Humans are emotionally complex. Not just in how we feel, but in how we convey those feelings. What you say and what you do communicates only a fraction of your emotions. Thousands of other cues in body language, facial expressions, and especially in voice can paint a vivid picture of how you feel at any particular moment.
This is an important area of emerging research, especially as AI systems are programmed to start recognizing human emotion and responding in kind. A big part of that is recognizing where and how humans can “hide” or skew their emotions. In particular, we now know that voice is much more difficult to fake than facial expressions, and in general, both are difficult to fake for long periods of time. It takes a conscious, concerted effort to change your voice and physical expressions, so they don’t match how you actually feel. When it comes to voice, many of these nuances are noticeable in conversation, however subtle they might be.
The Ability of Humans to Capture Subtle Nuance in Speech
The same innocuous phrase can be expressed and perceived in dozens of different ways. A spouse asking, “did you remember the milk?” could be a simple question without any emotion – a tick on a box in a mental to-do list – or it could be judgmental, voicing disapproval at perceived incompetence. Or anything in between.
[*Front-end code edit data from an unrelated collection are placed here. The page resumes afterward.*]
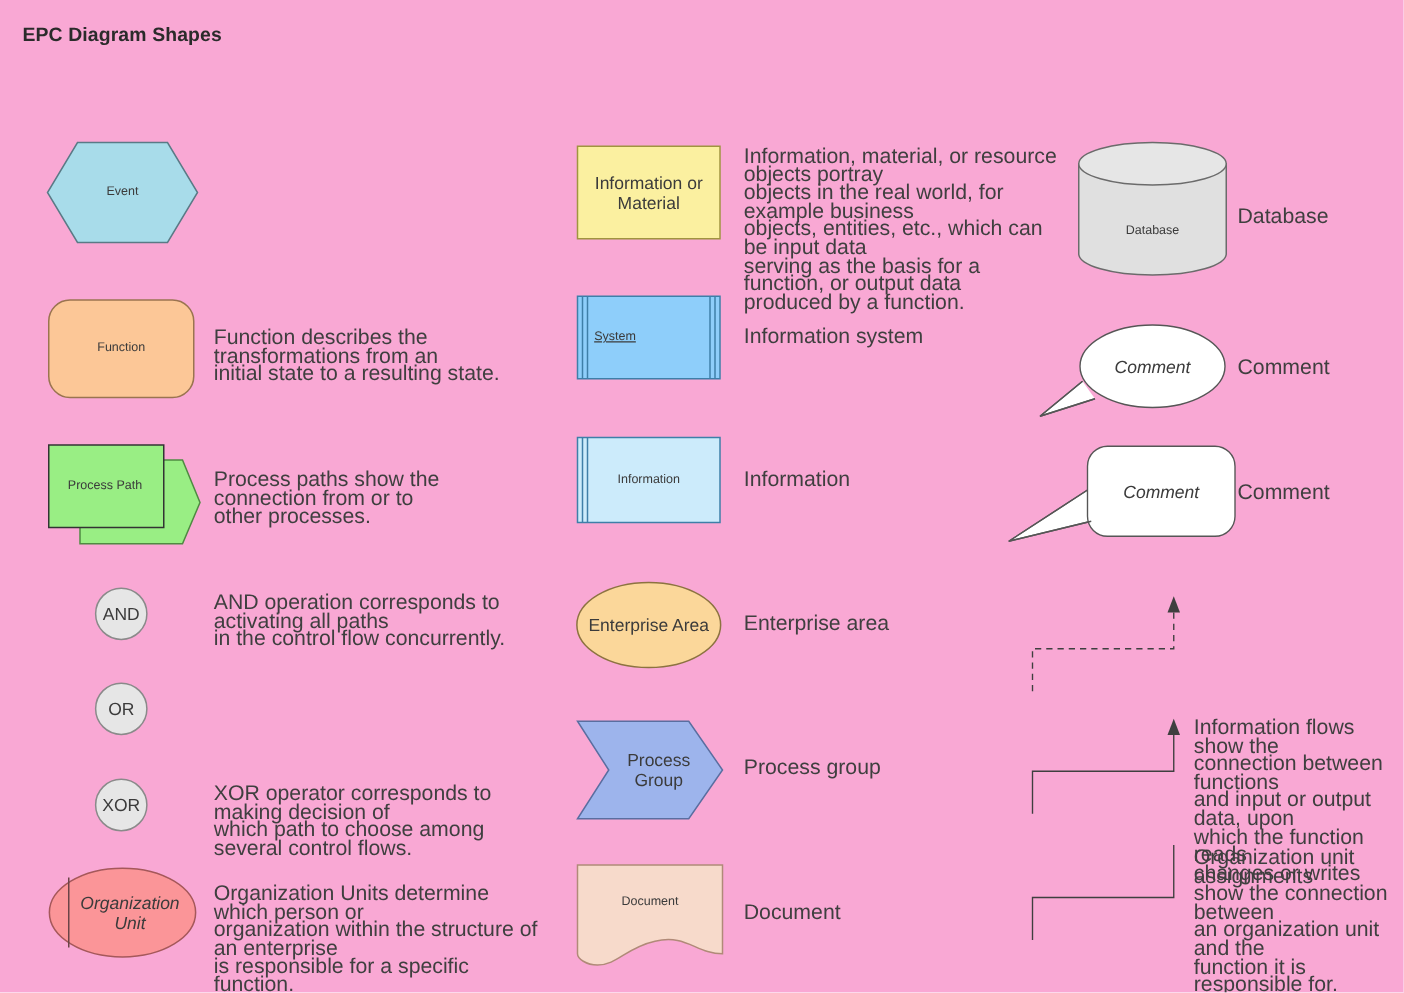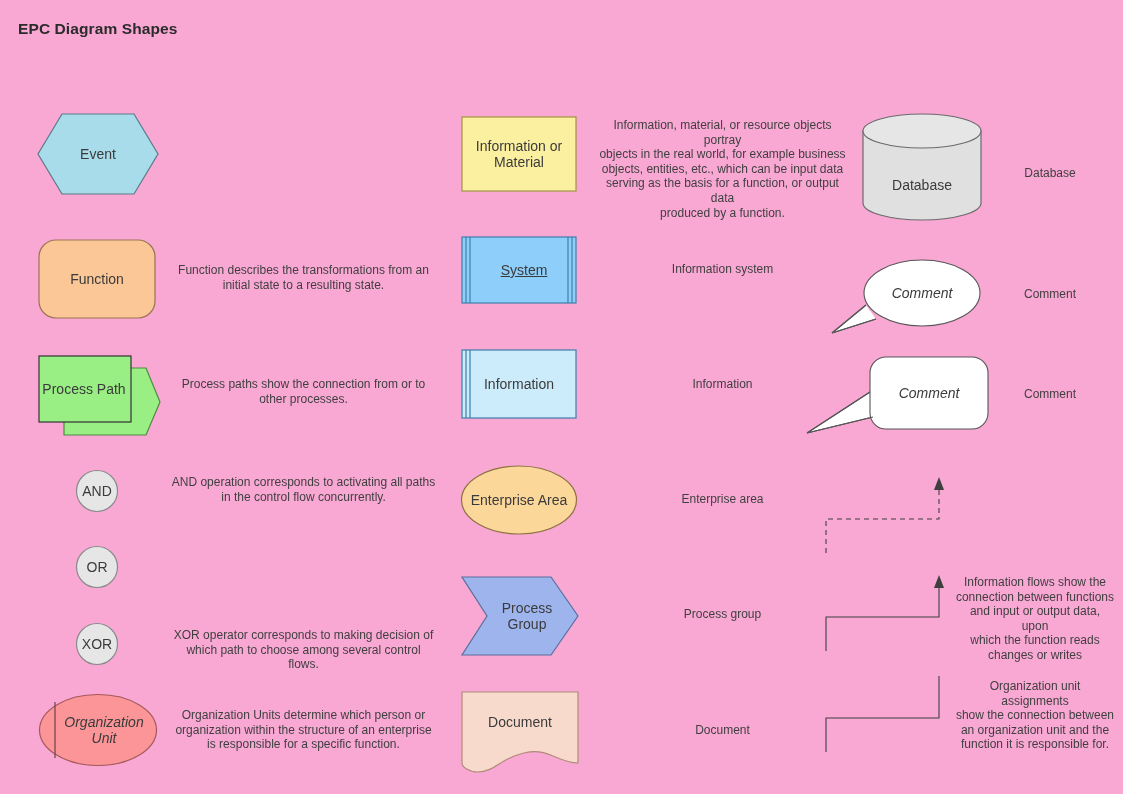"Information, material, or resource" .desc { font-size: 12px -> 17px; text-align: center -> none }
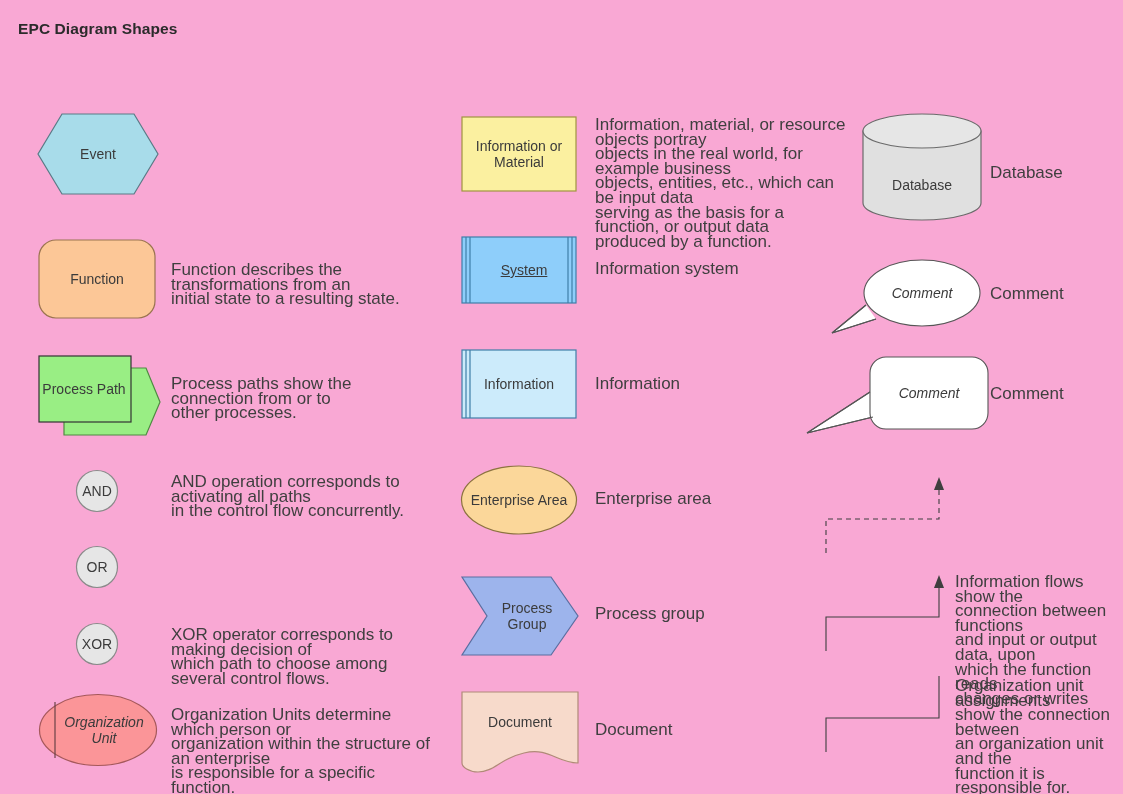"Event" .shape-label { font-size: 14px -> 10px }
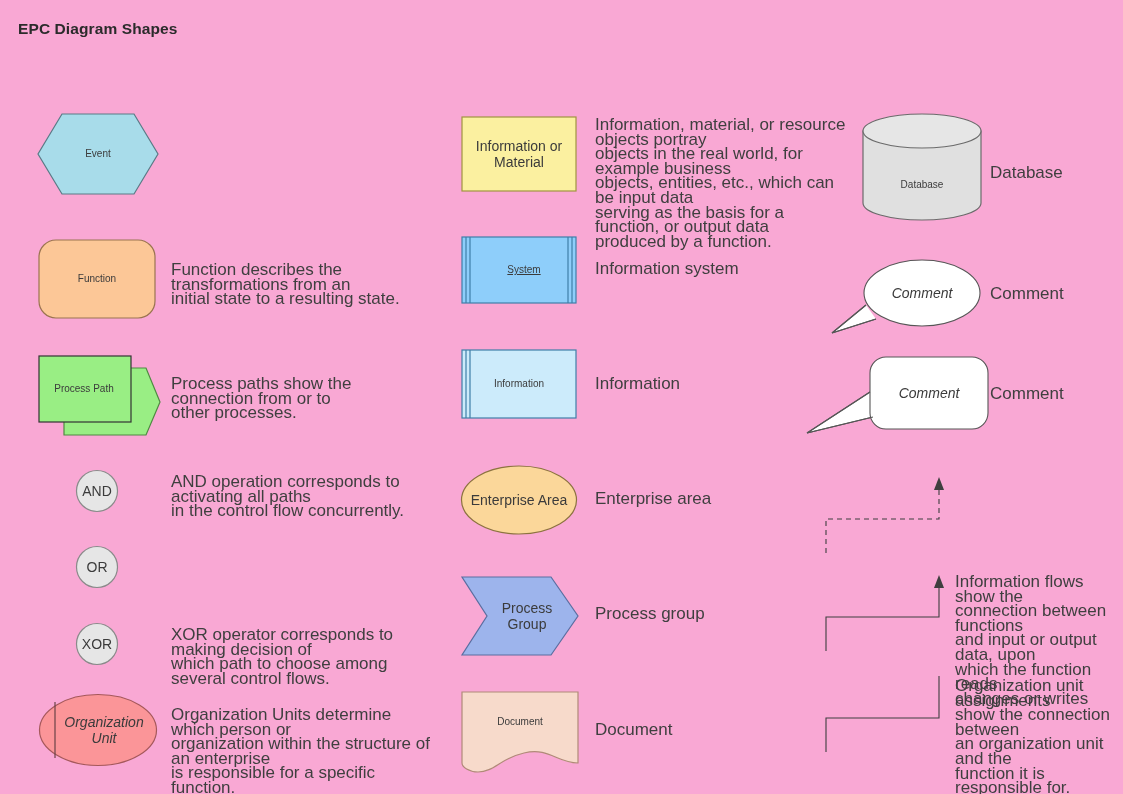"System" div.shape-label { left: 466px -> 434px }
Humans have the capability of capturing these types of small nuances in voice, and in many cases intentionally coding them in. The research around this is constantly developing. Until recently, facial expressions and body language were identified as the most important elements of non-linguistic communication – the subvocal cues that could define intent in a conversation.
But a recent study by Michael Kraus (among others) identifies our sense of hearing as being more acute at detecting emotion in a conversation. His study showed a higher degree of accuracy in identifying emotions, not just when hearing a voice vs seeing facial expressions, but also when compared to both hearing and seeing facial expressions. When isolated, a voice is loaded with information that the human ear is particularly good at understanding.
Consider some of the simple cues that can convey a spectrum of emotion when in a conversation. Quick breathing, clipped words and excessive pauses might point to anxiety or being upset. A slow, monotone voice or a quieter tone than normal could point to exhaustion or illness. Faster, slightly louder speech could point to the excitement.
It goes further than just dissecting and understanding the base emotional state of someone based on their speech, though. As discussed in a recent article from the Berkeley Greater Good Science Center, Research by Emiliana Simon-Thomas and Dacher Keltner showed that humans can capture small nuances in speech, delineating between sadness, angry, repulsion, and exhaustion for example. And many of these cues are language independent. People are able to determine emotional state even when they are not fluent in the language being spoken.
Empathy in an Increasingly Digital World
Until recently, technology had allowed us to largely abandon face-to-face conversations in our daily lives. People spend an average of more than two hours per day on social media, use email far more phone their phones, and have shifted even short quick conversations in-office to communal platforms like Slack.
When so much of how we interact is tied up in our connection through speech, what impact does this digital transition have on our ability to feel empathy and truly connect with one another? Research on this is still developing but based on what we are learning about the role of vocal cues to understand emotions and connect with one another on a very basic human level, a lot is getting lost in text messages and emails.
Emotions are driven by our speech and our actions, more so than we previously realized. A recent study by Jean-Julien Aucouturier at CNRS in France asked people to read and record a short, innocuous story. Their voices were then altered and when played back, many of them would feel different based on what they heard. If their voice was sped up and the pitch raised, they felt more excited. Slower with pauses added – they would feel a bit more tired or unsure of themselves. It’s an interesting experiment that highlights the deep emotional impact our voices have on us. So, when we don’t use our voices to communicate, it raises several questions about how effectively we are connecting with others.
What This Means for Voice Assistants and AI Technology
More than 1 billion smart devices now have some form of voice assistant – from dedicated voice-activated devices at home to smartphones and tablets with Siri or Google voice tools. These are the tip of the iceberg in how voice AI is being integrated into our lives, and a big part of how effective these tools will be is their ability to recognize emotion in the human voice.
The words in a conversation are the tip of an iceberg – only a small percentage of the conversation we are really having. That’s where Emotion AI can play an outsized role, bridging the gap between what can be perceived and what is just under the surface in a conversation. An AI system can be programmed to automatically gather and analyze information encoded in the human voice. And increasingly, this goes beyond objective behavioral content such as what someone said or what they were doing when they said it. Today’s Emotion AI can automate a host of subjective signals – detecting not just that someone is frustrated, but how frustrated they are on a spectrum drawn from millions of data points in conversations it has analyzed.
While humans detect these cues automatically, we are not always accurate in decoding their meaning. At the same time, we are notoriously bad at recognizing such signals in our own voices. With the use of Emotion AI, we can improve the performance of customer service and sales teams, build more responsive personal voice assistants and leverage unstructured data in new and exciting ways across all industry. This is all possible with the advances in technology around voice AI.